## Exercise instructions
For the entries below, print exactly the lines between the line holding "[126,98,636,116] [126,118,181,132] [126,137,243,150]" and the line holding "(187, 904) none", inclusive, and nothing else.

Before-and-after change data

------------------------

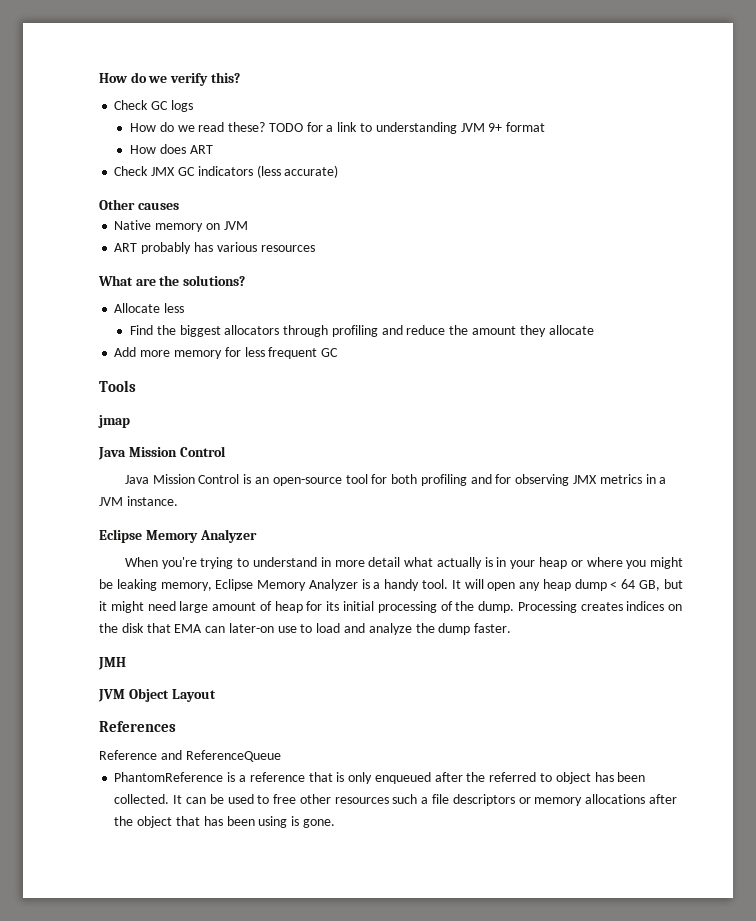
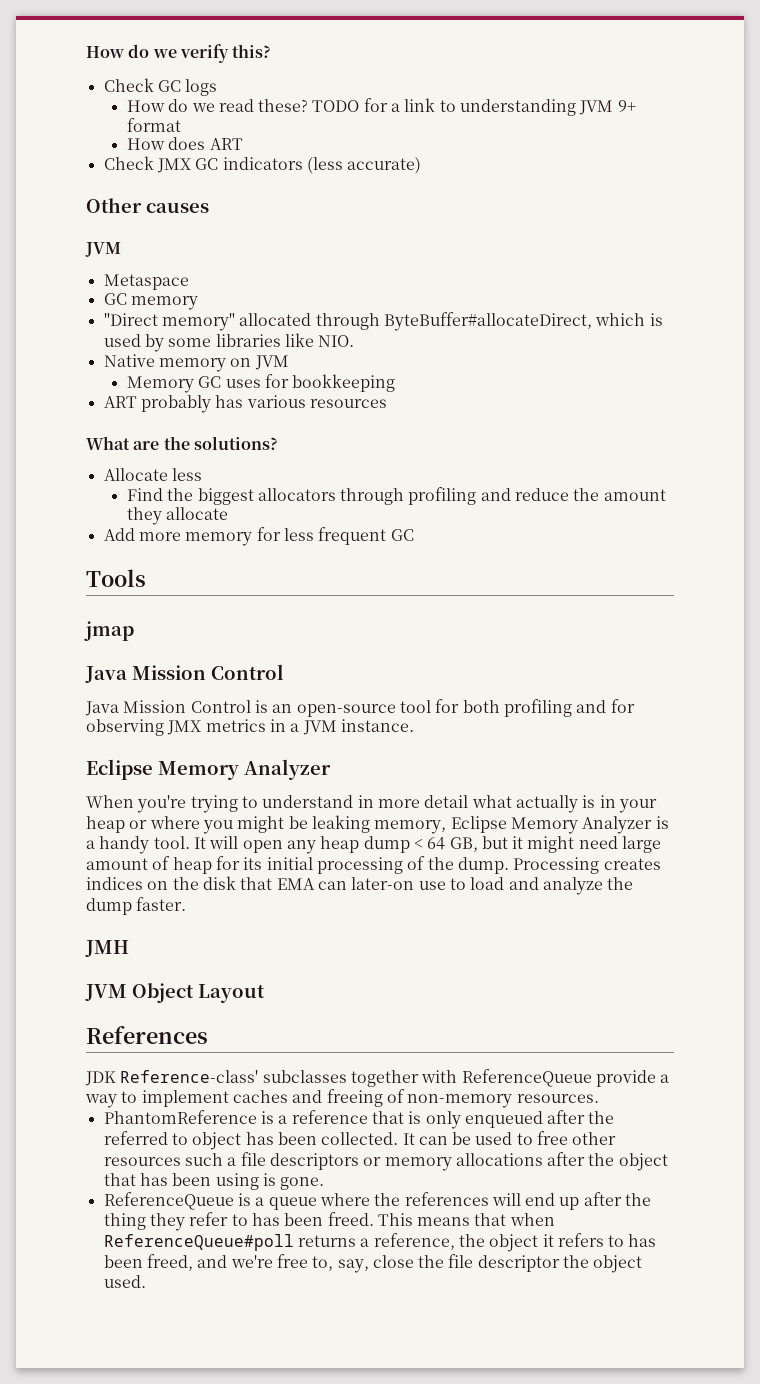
(179, 206) none -> [85,242,121,257] [103,274,189,290] [103,293,198,310] [103,312,663,331] [103,333,355,352] // JVM // Metaspace // GC memory // "Direct memory" allocated through ByteBuffer#allocateDirect, which is used by some libraries like NIO.
(248, 225) none -> [126,374,396,393] // Memory GC uses for bookkeeping
[99,750,281,762] Reference and ReferenceQueue -> [85,1069,670,1087] [85,1089,599,1108] JDK Reference-class' subclasses together with ReferenceQueue provide a way to implement caches and freeing of non-memory resources.
(335, 823) none -> [103,1192,652,1210] [103,1212,555,1231] [103,1233,657,1252] [103,1254,643,1273] [103,1275,146,1288] // ReferenceQueue is a queue where the references will end up after the thing they refer to has been freed. This means that when ReferenceQueue#poll returns a reference, the object it refers to has been freed, and we're free to, say, close the file descriptor the object used.

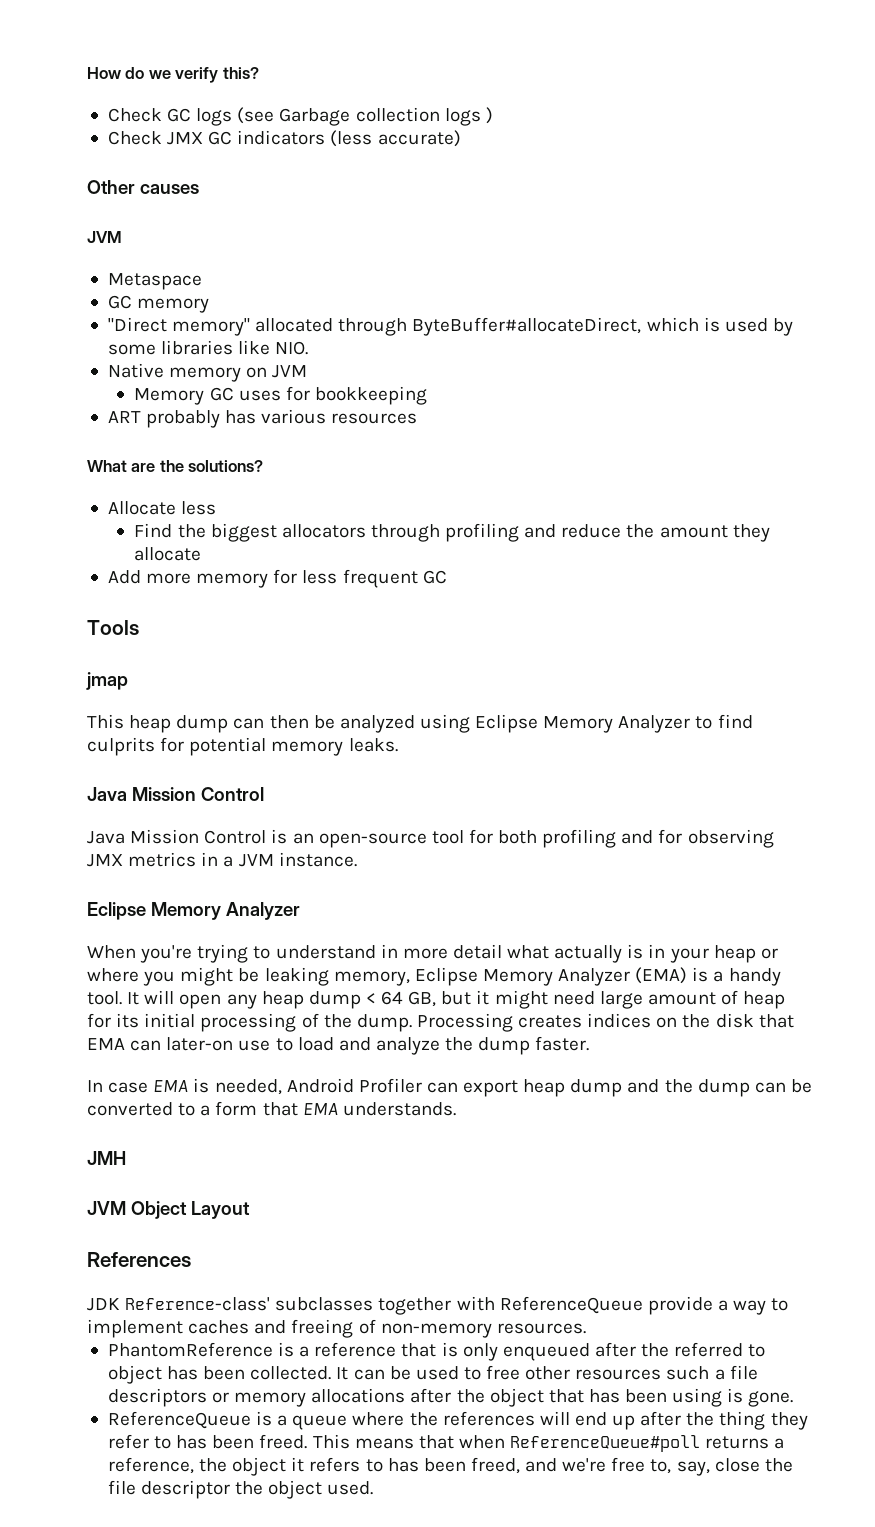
[126,98,636,116] [126,118,181,132] [126,137,243,150] // How do we read these? TODO for a link to understanding JVM 9+ format // How does ART -> [237,107,493,126] (see Garbage collection logs )
(134, 631) none -> [87,714,753,733] [87,737,398,756] // This heap dump can then be analyzed using Eclipse Memory Analyzer to find culprits for potential memory leaks.
(653, 825) none -> [635,967,688,984] (EMA)
(187, 904) none -> [87,1078,812,1097] [87,1101,456,1116] // In case EMA is needed, Android Profiler can export heap dump and the dump can be converted to a form that EMA understands.

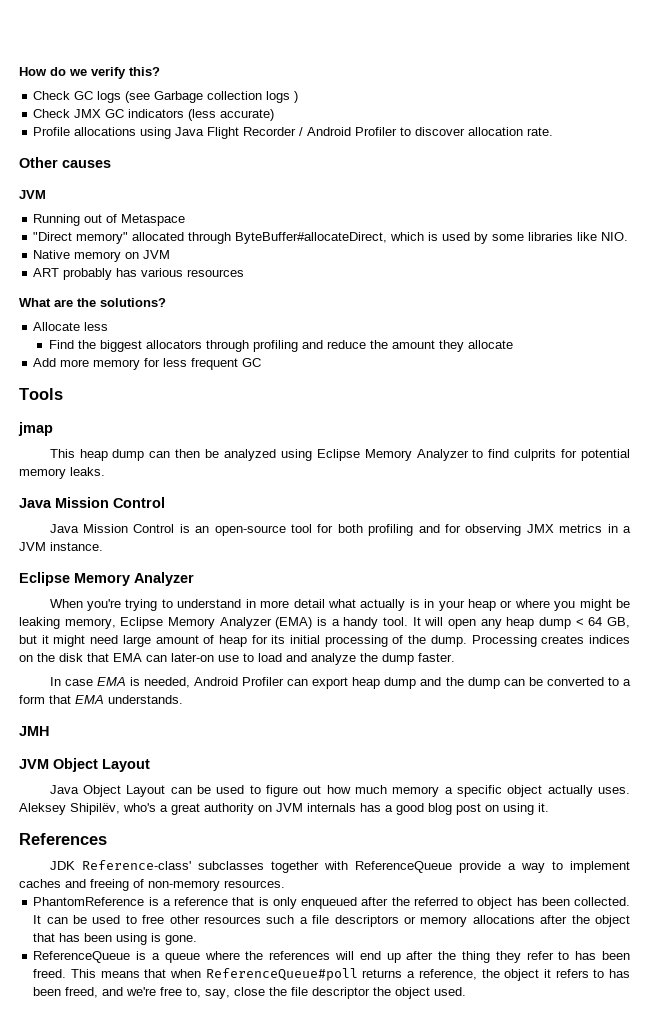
(461, 138) none -> [33,127,554,139] // Profile allocations using Java Flight Recorder / Android Profiler to discover allocation rate.
(122, 237) none -> [33,214,118,226] Running out of
[107,295,210,313] // GC memory -> (186, 220) none
[134,386,427,405] // Memory GC uses for bookkeeping -> (171, 254) none
(250, 1210) none -> [49,785,630,797] [19,803,549,815] // Java Object Layout can be used to figure out how much memory a specific object actually uses. Aleksey Shipilëv, who's a great authority on JVM internals has a good blog post on using it.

------------------------

## Reply to the task
[126,98,636,116] [126,118,181,132] [126,137,243,150] // How do we read these? TODO for a link to understanding JVM 9+ format // How does ART -> [237,107,493,126] (see Garbage collection logs )
(134, 631) none -> [87,714,753,733] [87,737,398,756] // This heap dump can then be analyzed using Eclipse Memory Analyzer to find culprits for potential memory leaks.
(653, 825) none -> [635,967,688,984] (EMA)
(187, 904) none -> [87,1078,812,1097] [87,1101,456,1116] // In case EMA is needed, Android Profiler can export heap dump and the dump can be converted to a form that EMA understands.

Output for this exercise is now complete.